> **Assignment**:
If a record contains a picture, drop the picture and copy everything else exactly.

> **Dataset records**:
<<<<

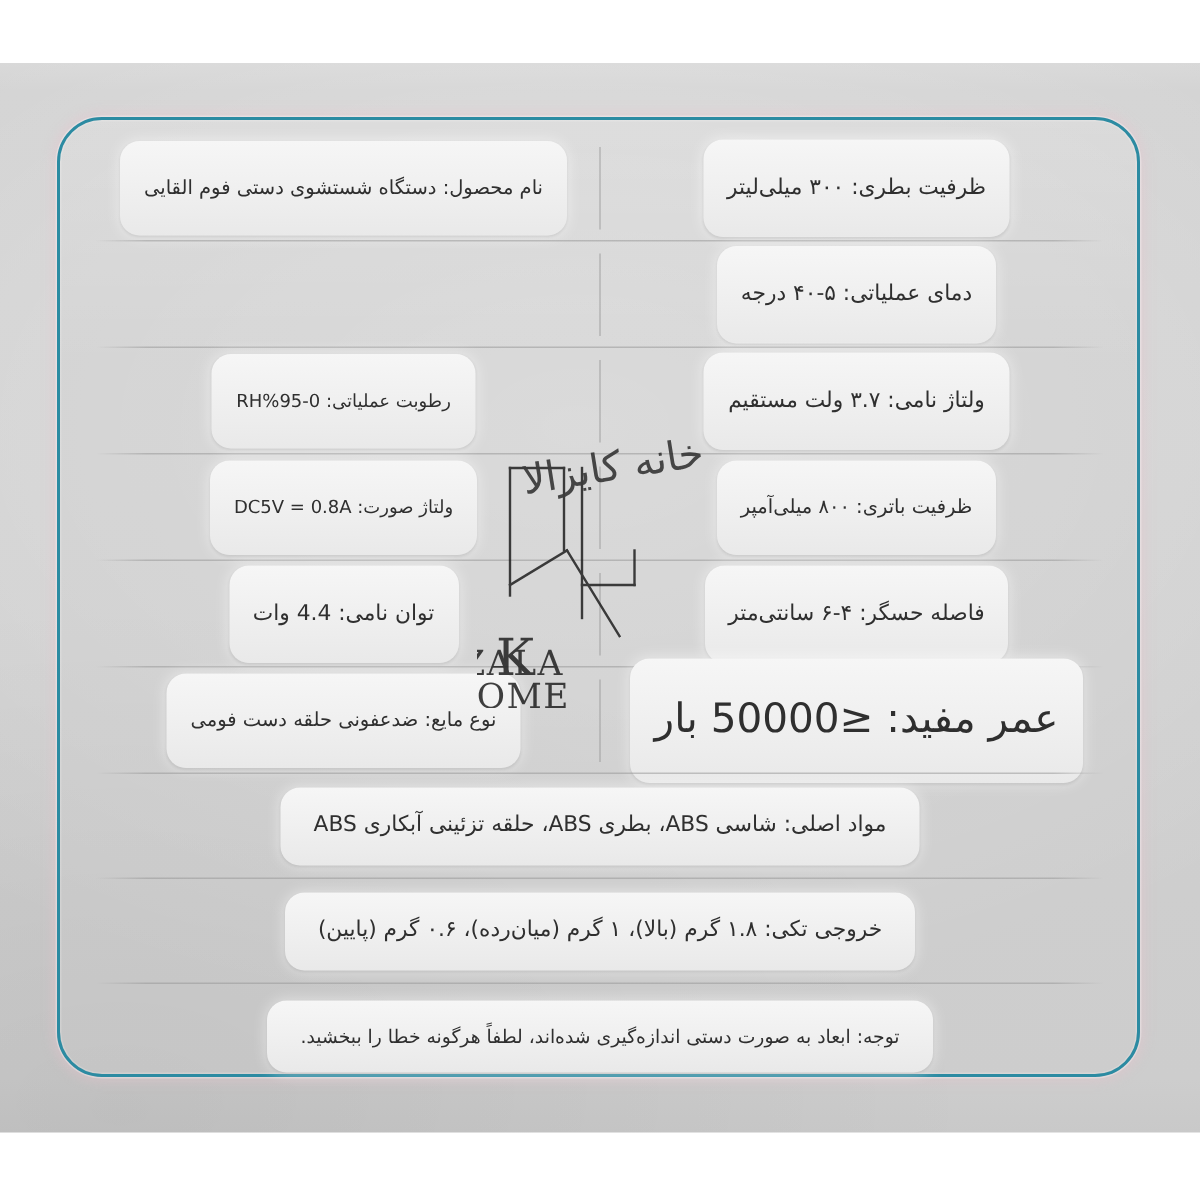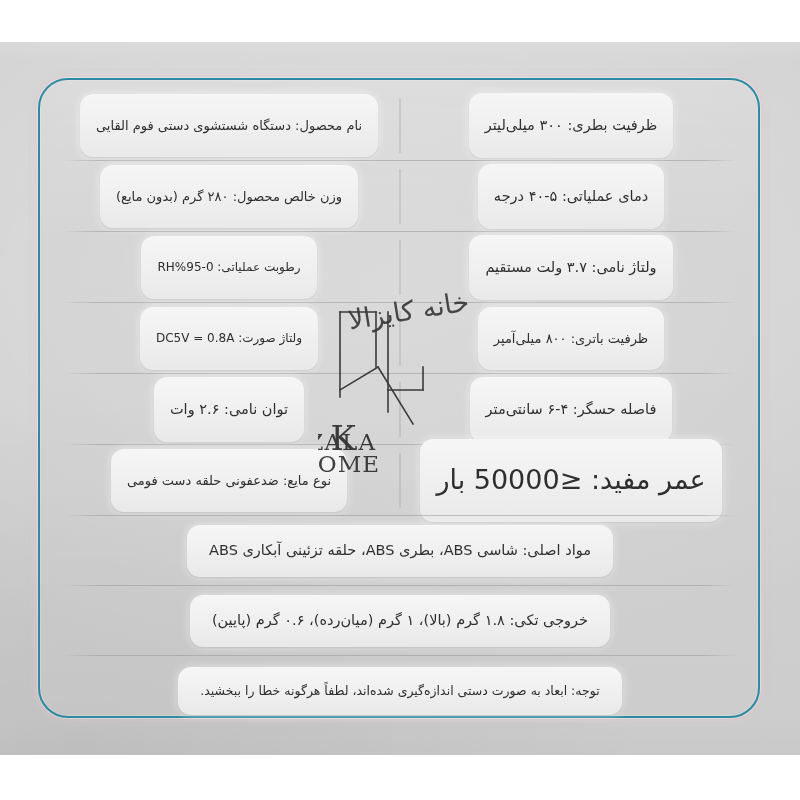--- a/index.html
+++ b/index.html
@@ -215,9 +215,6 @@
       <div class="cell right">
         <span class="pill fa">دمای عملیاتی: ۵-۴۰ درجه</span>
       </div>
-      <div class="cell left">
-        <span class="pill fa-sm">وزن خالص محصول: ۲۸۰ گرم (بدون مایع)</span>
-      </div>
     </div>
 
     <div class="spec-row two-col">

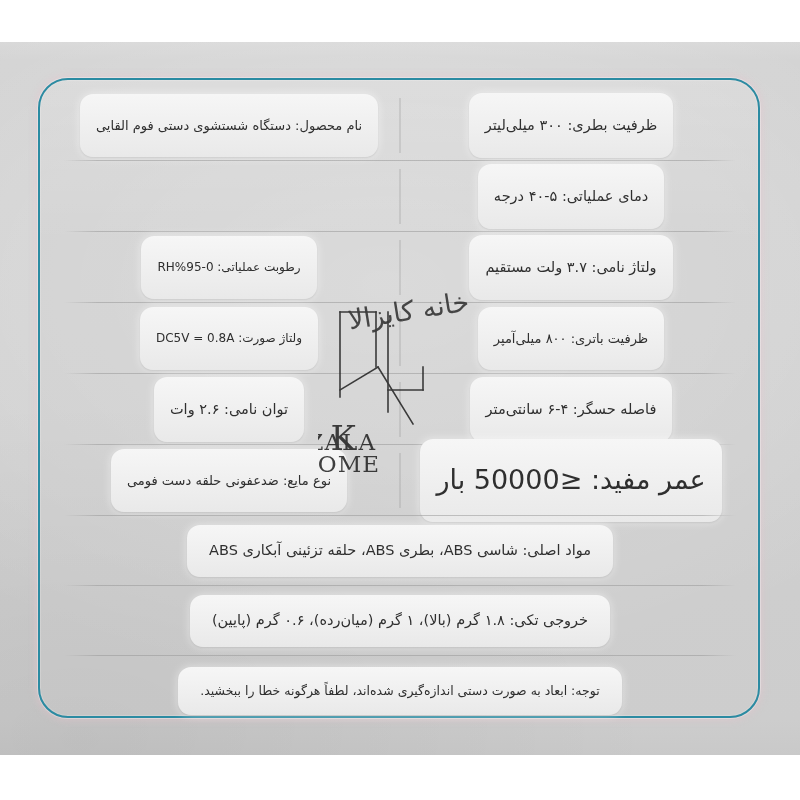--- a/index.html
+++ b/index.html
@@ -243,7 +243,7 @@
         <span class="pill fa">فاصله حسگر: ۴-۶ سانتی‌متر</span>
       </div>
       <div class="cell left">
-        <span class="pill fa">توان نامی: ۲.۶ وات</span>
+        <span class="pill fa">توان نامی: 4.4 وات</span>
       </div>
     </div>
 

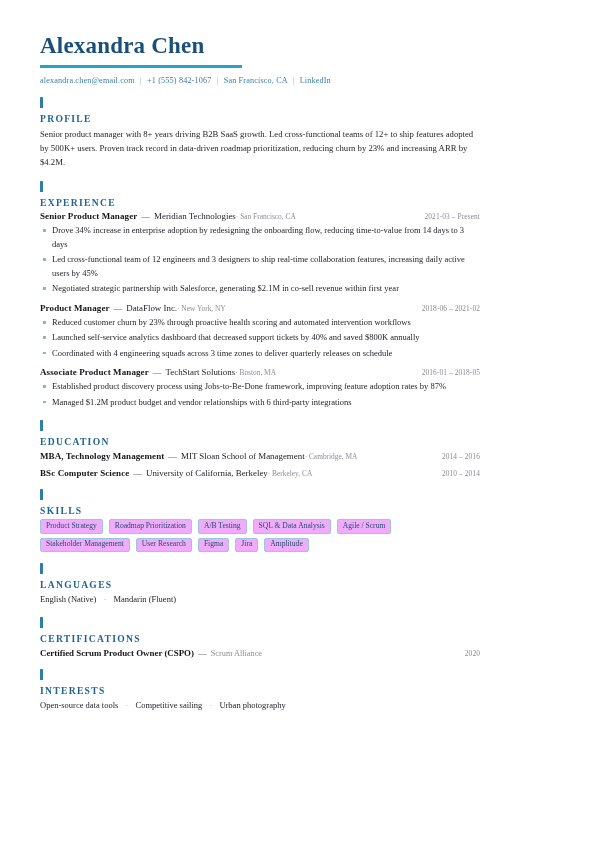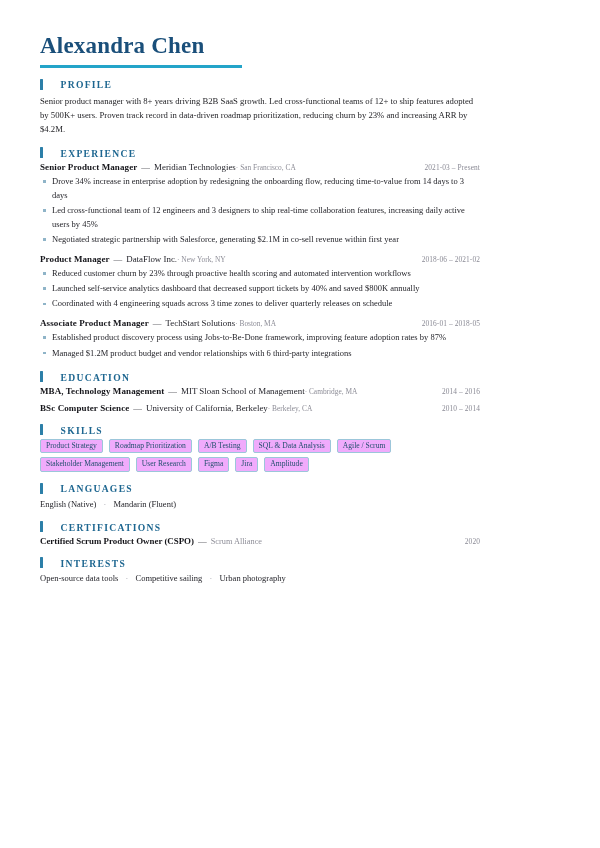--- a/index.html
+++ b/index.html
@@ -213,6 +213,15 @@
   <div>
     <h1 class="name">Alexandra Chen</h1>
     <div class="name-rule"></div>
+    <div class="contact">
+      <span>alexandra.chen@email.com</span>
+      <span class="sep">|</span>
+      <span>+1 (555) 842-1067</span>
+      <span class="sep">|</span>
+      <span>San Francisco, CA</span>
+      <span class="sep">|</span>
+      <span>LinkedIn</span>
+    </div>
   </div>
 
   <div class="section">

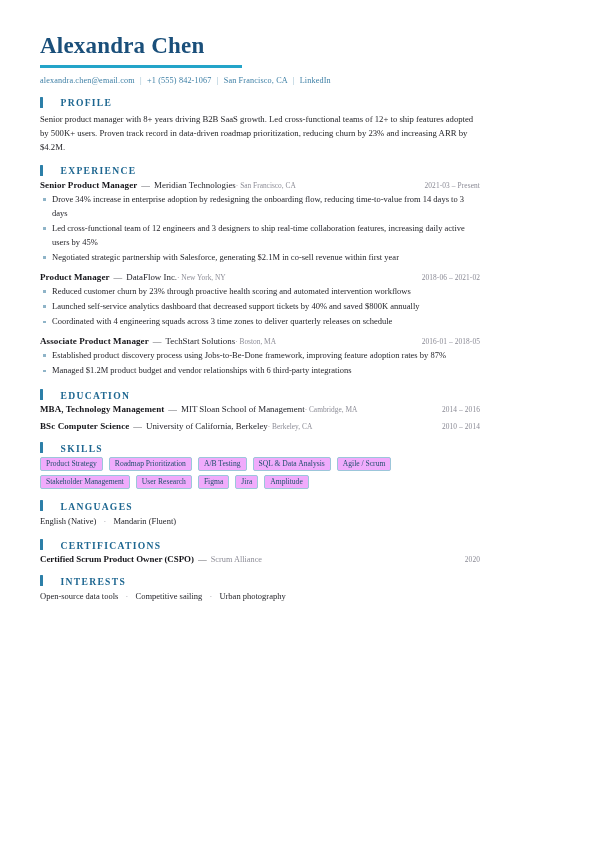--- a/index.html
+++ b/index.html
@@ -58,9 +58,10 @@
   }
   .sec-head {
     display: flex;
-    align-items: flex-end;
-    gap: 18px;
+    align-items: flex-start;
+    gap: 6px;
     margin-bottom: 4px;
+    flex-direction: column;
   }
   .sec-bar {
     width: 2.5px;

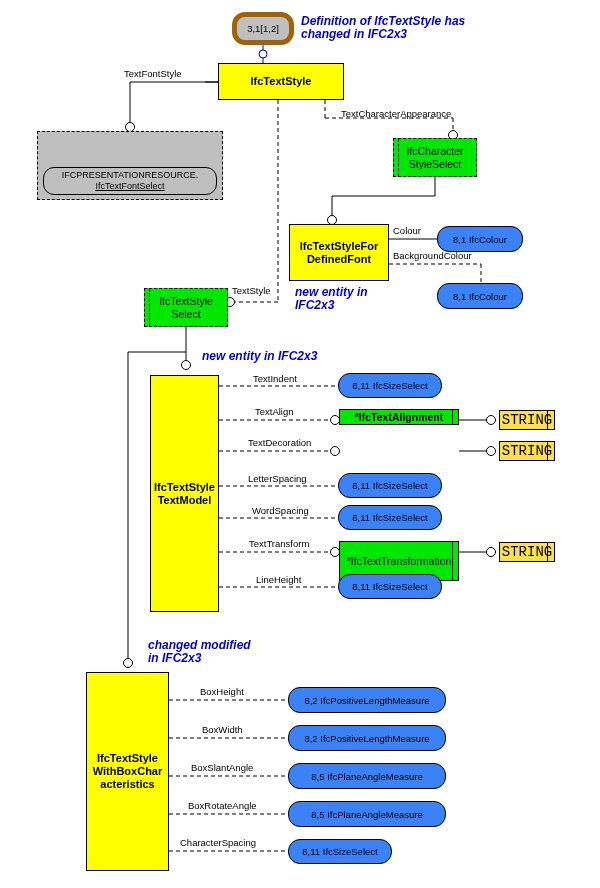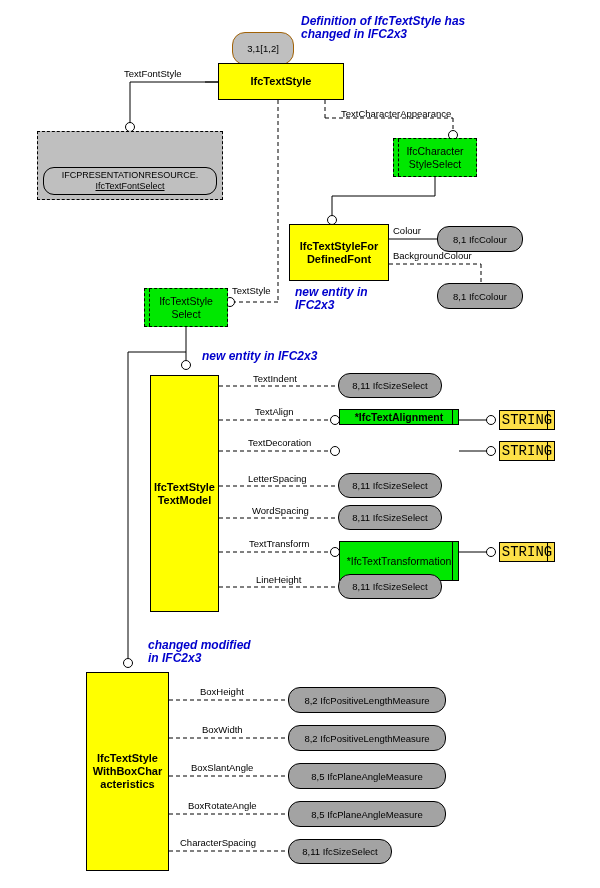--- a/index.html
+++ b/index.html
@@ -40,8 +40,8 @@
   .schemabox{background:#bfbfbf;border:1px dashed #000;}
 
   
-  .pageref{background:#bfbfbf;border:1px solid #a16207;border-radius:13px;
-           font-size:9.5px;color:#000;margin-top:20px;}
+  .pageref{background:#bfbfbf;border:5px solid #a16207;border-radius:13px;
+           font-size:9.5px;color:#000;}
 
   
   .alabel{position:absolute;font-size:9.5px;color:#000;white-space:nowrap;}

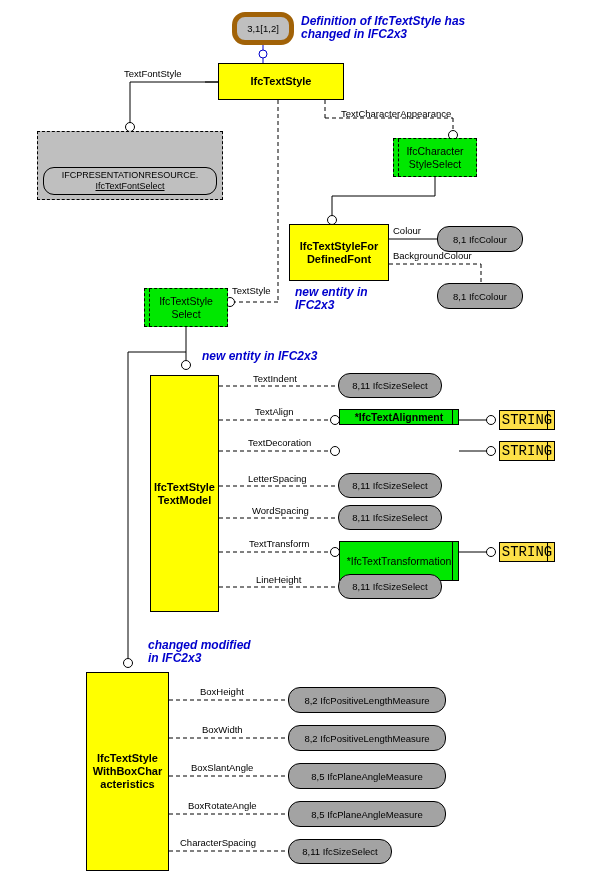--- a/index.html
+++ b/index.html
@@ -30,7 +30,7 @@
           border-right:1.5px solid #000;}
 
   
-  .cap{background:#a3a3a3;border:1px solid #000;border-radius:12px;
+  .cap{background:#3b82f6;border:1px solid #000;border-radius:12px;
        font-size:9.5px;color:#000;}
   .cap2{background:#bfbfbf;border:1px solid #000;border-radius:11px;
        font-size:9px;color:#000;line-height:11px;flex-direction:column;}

>>>>

> **Task output**:
--- a/index.html
+++ b/index.html
@@ -215,9 +215,6 @@
       <div class="cell right">
         <span class="pill fa">دمای عملیاتی: ۵-۴۰ درجه</span>
       </div>
-      <div class="cell left">
-        <span class="pill fa-sm">وزن خالص محصول: ۲۸۰ گرم (بدون مایع)</span>
-      </div>
     </div>
 
     <div class="spec-row two-col">

--- a/index.html
+++ b/index.html
@@ -243,7 +243,7 @@
         <span class="pill fa">فاصله حسگر: ۴-۶ سانتی‌متر</span>
       </div>
       <div class="cell left">
-        <span class="pill fa">توان نامی: ۲.۶ وات</span>
+        <span class="pill fa">توان نامی: 4.4 وات</span>
       </div>
     </div>
 

--- a/index.html
+++ b/index.html
@@ -213,6 +213,15 @@
   <div>
     <h1 class="name">Alexandra Chen</h1>
     <div class="name-rule"></div>
+    <div class="contact">
+      <span>alexandra.chen@email.com</span>
+      <span class="sep">|</span>
+      <span>+1 (555) 842-1067</span>
+      <span class="sep">|</span>
+      <span>San Francisco, CA</span>
+      <span class="sep">|</span>
+      <span>LinkedIn</span>
+    </div>
   </div>
 
   <div class="section">

--- a/index.html
+++ b/index.html
@@ -58,9 +58,10 @@
   }
   .sec-head {
     display: flex;
-    align-items: flex-end;
-    gap: 18px;
+    align-items: flex-start;
+    gap: 6px;
     margin-bottom: 4px;
+    flex-direction: column;
   }
   .sec-bar {
     width: 2.5px;

--- a/index.html
+++ b/index.html
@@ -40,8 +40,8 @@
   .schemabox{background:#bfbfbf;border:1px dashed #000;}
 
   
-  .pageref{background:#bfbfbf;border:1px solid #a16207;border-radius:13px;
-           font-size:9.5px;color:#000;margin-top:20px;}
+  .pageref{background:#bfbfbf;border:5px solid #a16207;border-radius:13px;
+           font-size:9.5px;color:#000;}
 
   
   .alabel{position:absolute;font-size:9.5px;color:#000;white-space:nowrap;}

--- a/index.html
+++ b/index.html
@@ -30,7 +30,7 @@
           border-right:1.5px solid #000;}
 
   
-  .cap{background:#a3a3a3;border:1px solid #000;border-radius:12px;
+  .cap{background:#3b82f6;border:1px solid #000;border-radius:12px;
        font-size:9.5px;color:#000;}
   .cap2{background:#bfbfbf;border:1px solid #000;border-radius:11px;
        font-size:9px;color:#000;line-height:11px;flex-direction:column;}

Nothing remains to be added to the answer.